DATA EXTRACTS below:
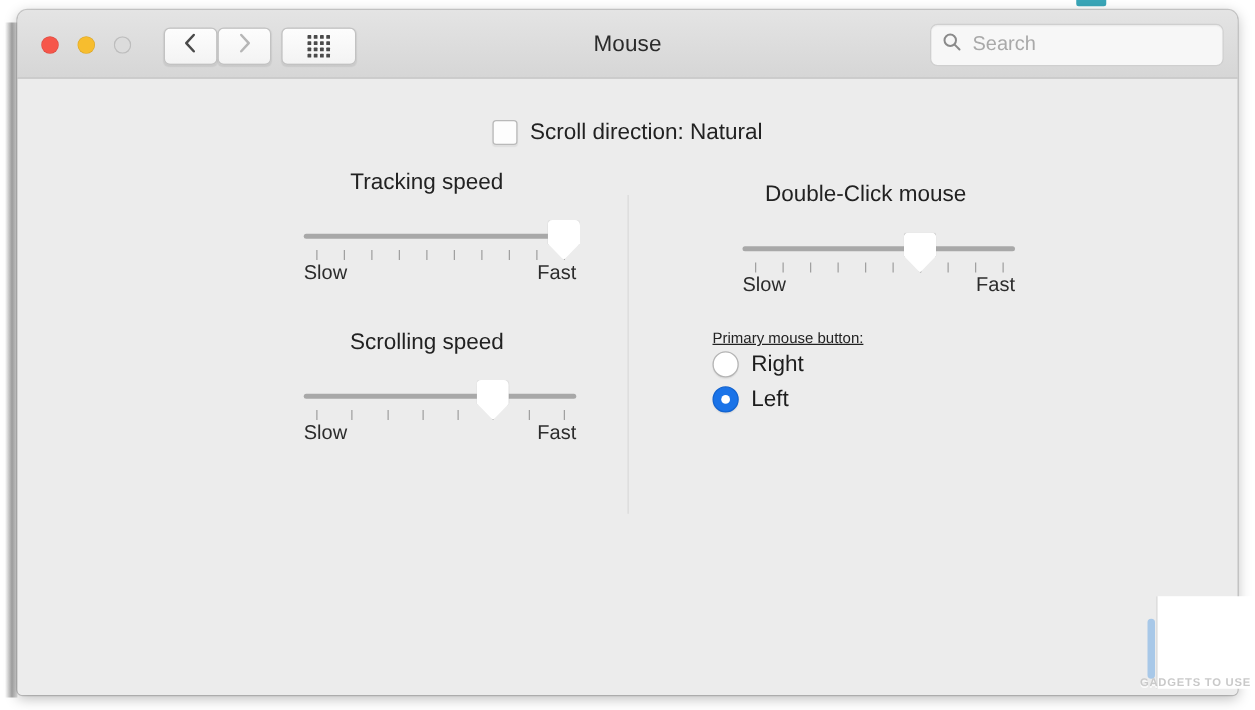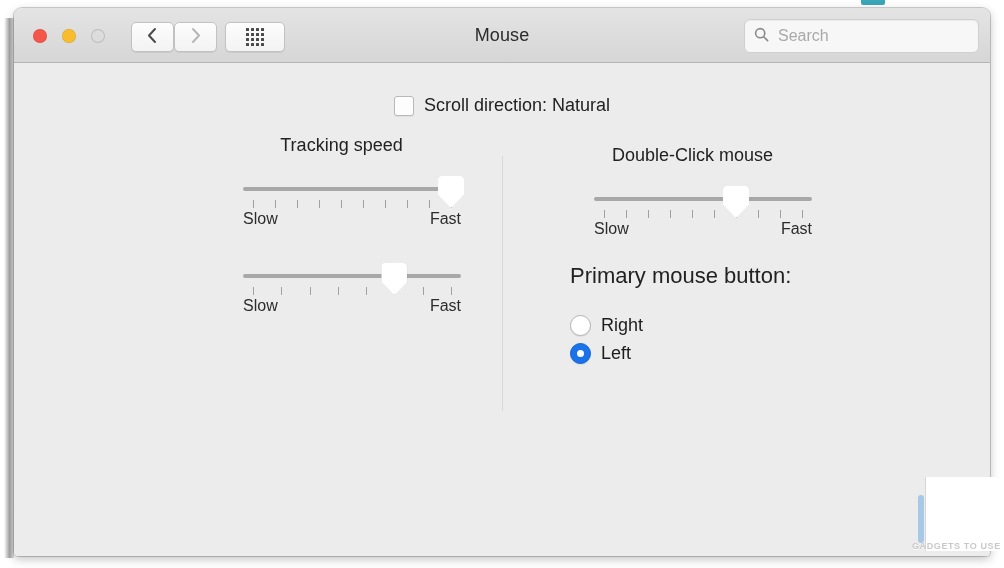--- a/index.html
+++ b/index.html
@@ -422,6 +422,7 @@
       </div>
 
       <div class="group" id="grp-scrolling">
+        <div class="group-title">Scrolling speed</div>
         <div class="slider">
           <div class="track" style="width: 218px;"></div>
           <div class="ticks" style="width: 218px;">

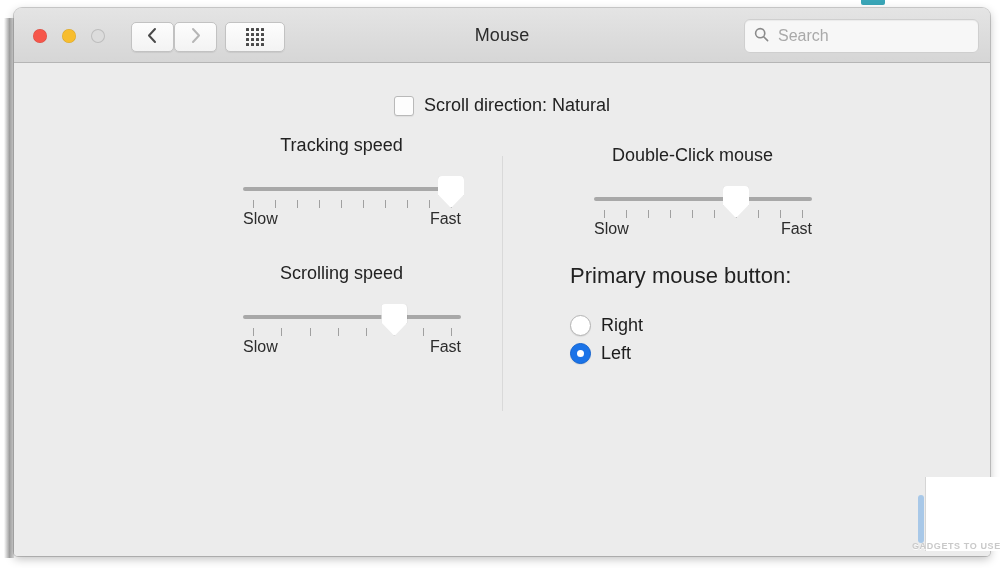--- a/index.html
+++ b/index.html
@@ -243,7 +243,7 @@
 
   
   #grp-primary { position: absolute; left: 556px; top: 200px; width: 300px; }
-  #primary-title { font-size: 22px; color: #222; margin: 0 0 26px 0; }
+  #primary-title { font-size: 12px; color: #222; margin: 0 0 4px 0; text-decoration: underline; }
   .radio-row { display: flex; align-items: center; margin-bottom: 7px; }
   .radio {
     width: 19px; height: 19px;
End of DATA EXTRACTS.
Determine how many lines of the entries hold "color", and reply with that number only.

EXERCISE RESULT: 2